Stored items
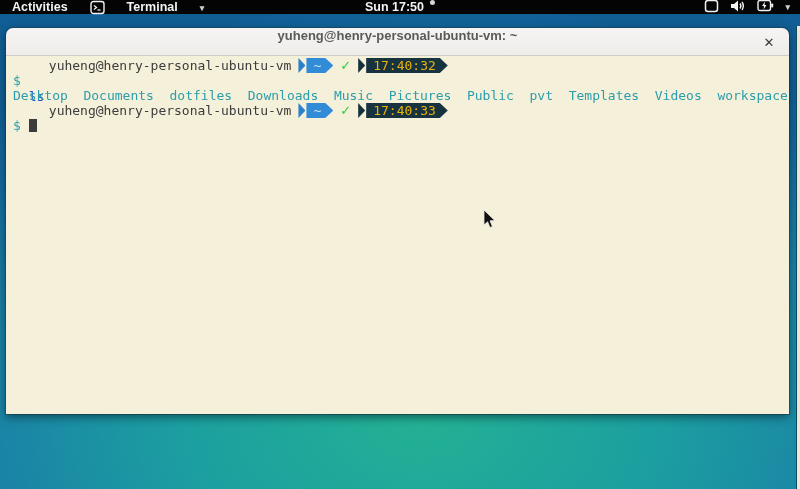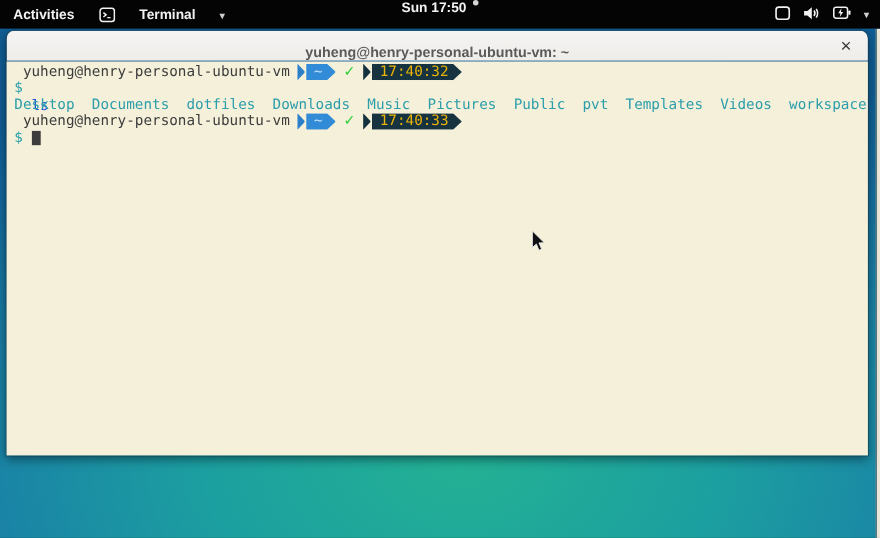--- a/index.html
+++ b/index.html
@@ -19,7 +19,7 @@
 
   
   .topbar {
-    position: absolute; top: 0; left: 0; right: 0; height: 26px;
+    position: absolute; top: 0; left: 0; right: 0; height: 14px;
     background: #040404; color: #f2f2f2;
     display: flex; align-items: center;
     font-size: 12.5px; font-weight: bold;

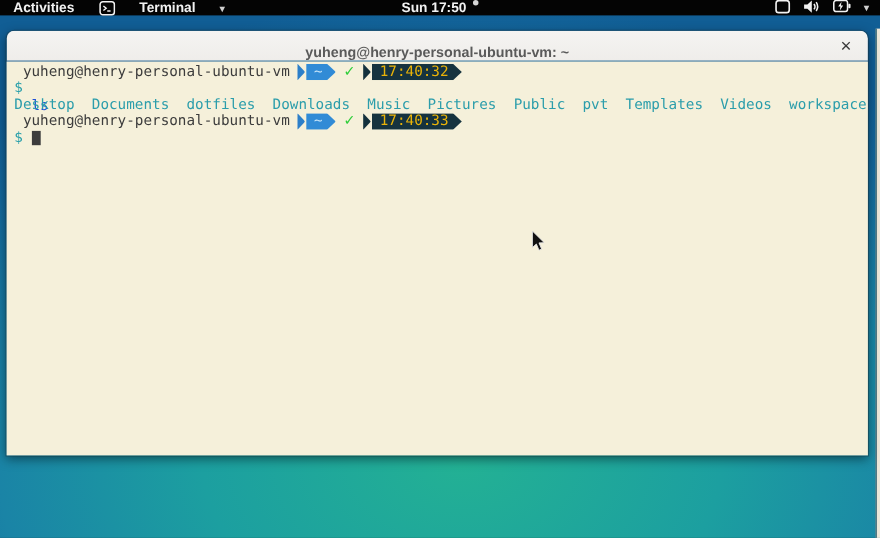--- a/index.html
+++ b/index.html
@@ -54,7 +54,7 @@
     border-bottom: 1px solid #cfccc6;
     border-radius: 7px 7px 0 0;
     position: relative;
-    display: flex; align-items: flex-end; justify-content: center;
+    display: flex; align-items: flex-start; justify-content: center;
   }
   .titlebar .title { font-size: 13px; font-weight: bold; color: #5a5a5a; }
   .close-btn {

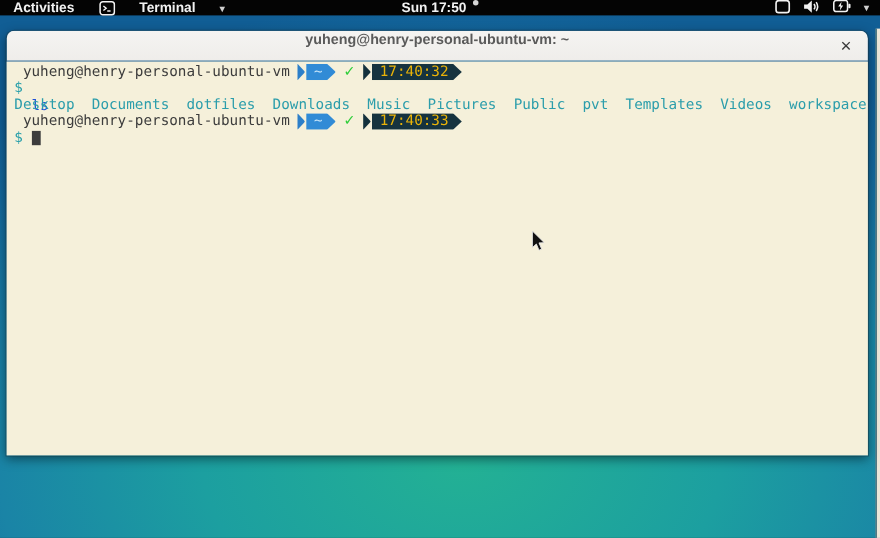--- a/index.html
+++ b/index.html
@@ -73,7 +73,7 @@
     cursor: text;
   }
   .line { height: 15px; line-height: 15px; white-space: pre; display: flex; align-items: center; }
-  .prompt-line { padding-left: 1ch; }
+  .prompt-line { padding-left: 1ch; margin-left: 28px; }
   .prompt-line .user { color: #3c3c3c; margin-right: 7px; }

YOUR ASSIGNMENT
This task asks for the data above repeated exactly, without a single picture.

COMPLETED EXERCISE
--- a/index.html
+++ b/index.html
@@ -19,7 +19,7 @@
 
   
   .topbar {
-    position: absolute; top: 0; left: 0; right: 0; height: 26px;
+    position: absolute; top: 0; left: 0; right: 0; height: 14px;
     background: #040404; color: #f2f2f2;
     display: flex; align-items: center;
     font-size: 12.5px; font-weight: bold;

--- a/index.html
+++ b/index.html
@@ -54,7 +54,7 @@
     border-bottom: 1px solid #cfccc6;
     border-radius: 7px 7px 0 0;
     position: relative;
-    display: flex; align-items: flex-end; justify-content: center;
+    display: flex; align-items: flex-start; justify-content: center;
   }
   .titlebar .title { font-size: 13px; font-weight: bold; color: #5a5a5a; }
   .close-btn {

--- a/index.html
+++ b/index.html
@@ -73,7 +73,7 @@
     cursor: text;
   }
   .line { height: 15px; line-height: 15px; white-space: pre; display: flex; align-items: center; }
-  .prompt-line { padding-left: 1ch; }
+  .prompt-line { padding-left: 1ch; margin-left: 28px; }
   .prompt-line .user { color: #3c3c3c; margin-right: 7px; }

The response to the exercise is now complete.